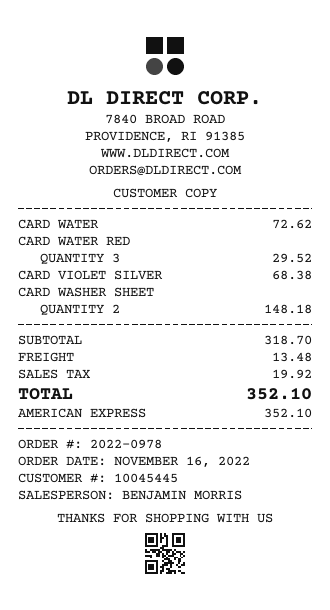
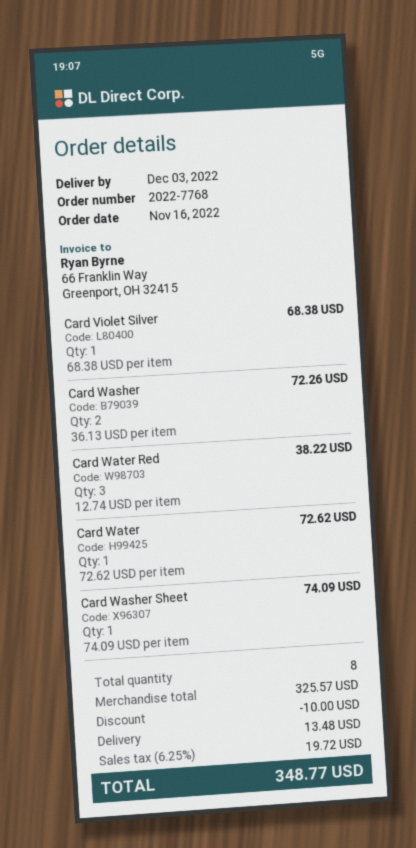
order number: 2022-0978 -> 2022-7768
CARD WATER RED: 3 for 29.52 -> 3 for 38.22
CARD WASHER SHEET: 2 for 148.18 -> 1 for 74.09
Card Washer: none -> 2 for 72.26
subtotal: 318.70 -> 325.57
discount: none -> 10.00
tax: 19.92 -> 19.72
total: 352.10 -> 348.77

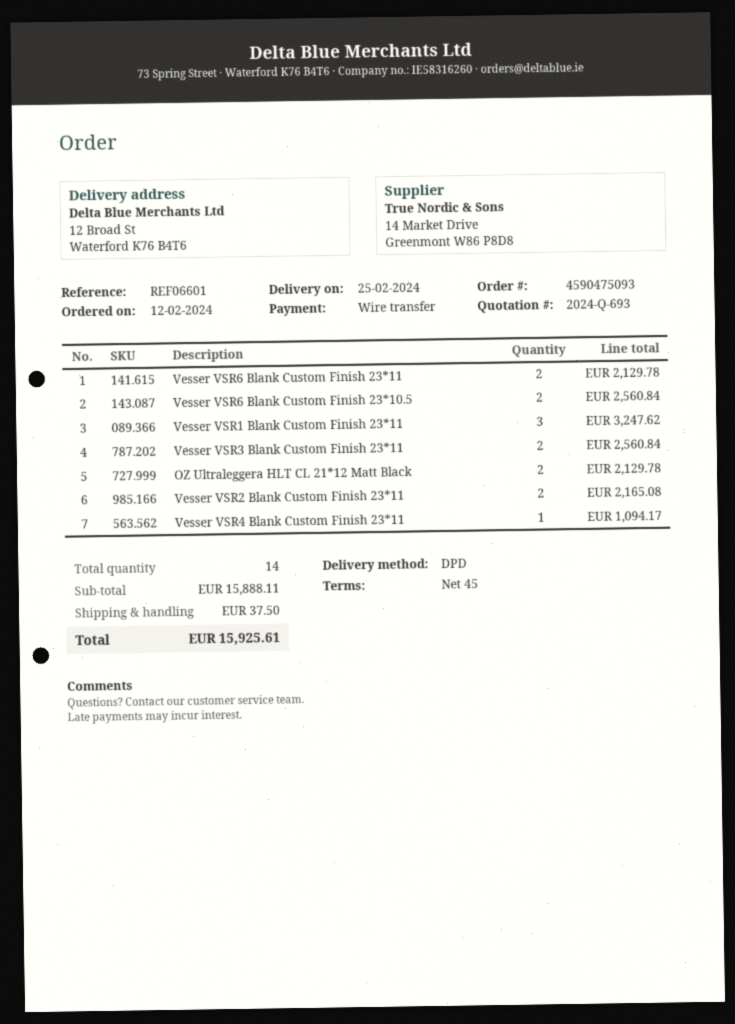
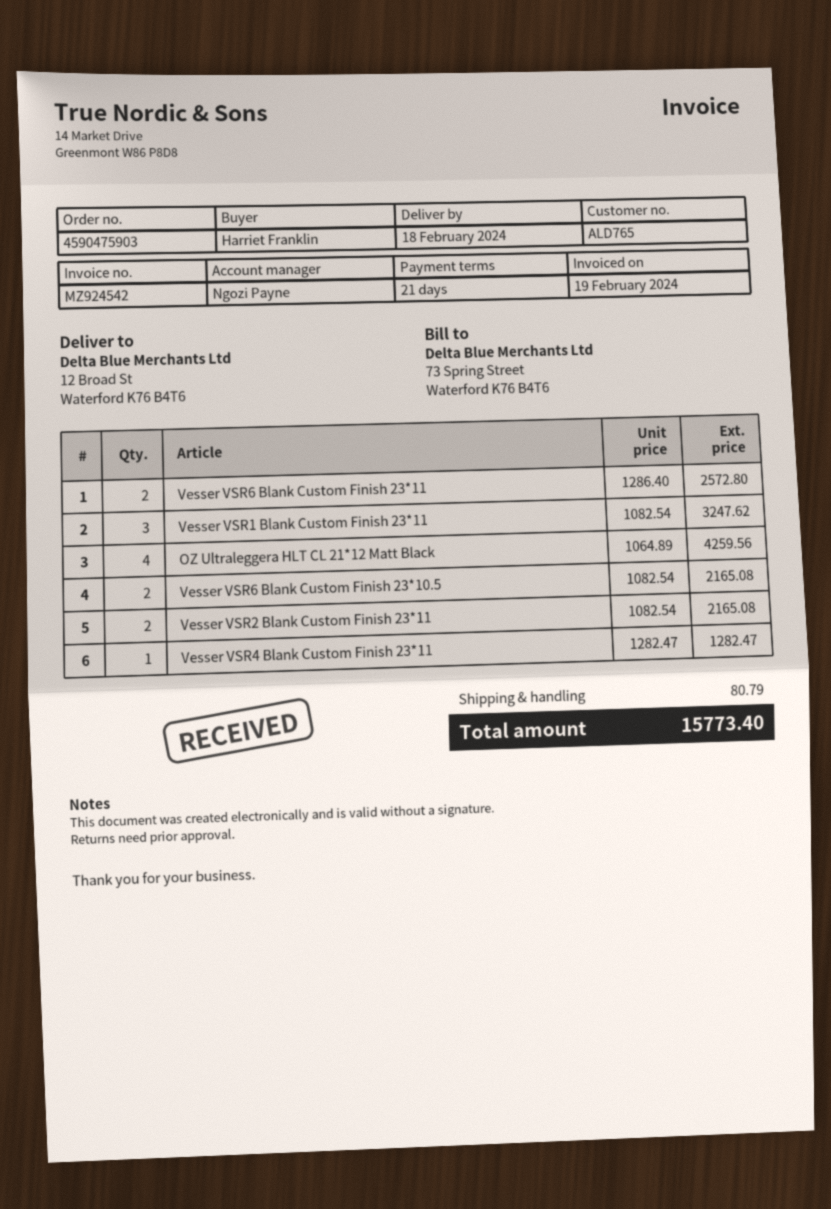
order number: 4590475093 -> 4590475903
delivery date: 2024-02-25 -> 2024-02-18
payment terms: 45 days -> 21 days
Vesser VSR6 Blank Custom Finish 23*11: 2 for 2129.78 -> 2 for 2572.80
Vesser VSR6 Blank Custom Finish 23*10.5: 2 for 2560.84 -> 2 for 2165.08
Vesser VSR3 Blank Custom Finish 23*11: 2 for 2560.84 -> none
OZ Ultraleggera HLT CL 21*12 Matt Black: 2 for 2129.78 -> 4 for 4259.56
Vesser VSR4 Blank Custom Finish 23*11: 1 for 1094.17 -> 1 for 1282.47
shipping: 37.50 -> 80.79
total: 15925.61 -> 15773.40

****************

__TASK TO COMPLETE__. Every line in the data that holds the string "order" should be copied.

__WRITTEN RESPONSE__.
order number: 2022-0978 -> 2022-7768
order number: 4590475093 -> 4590475903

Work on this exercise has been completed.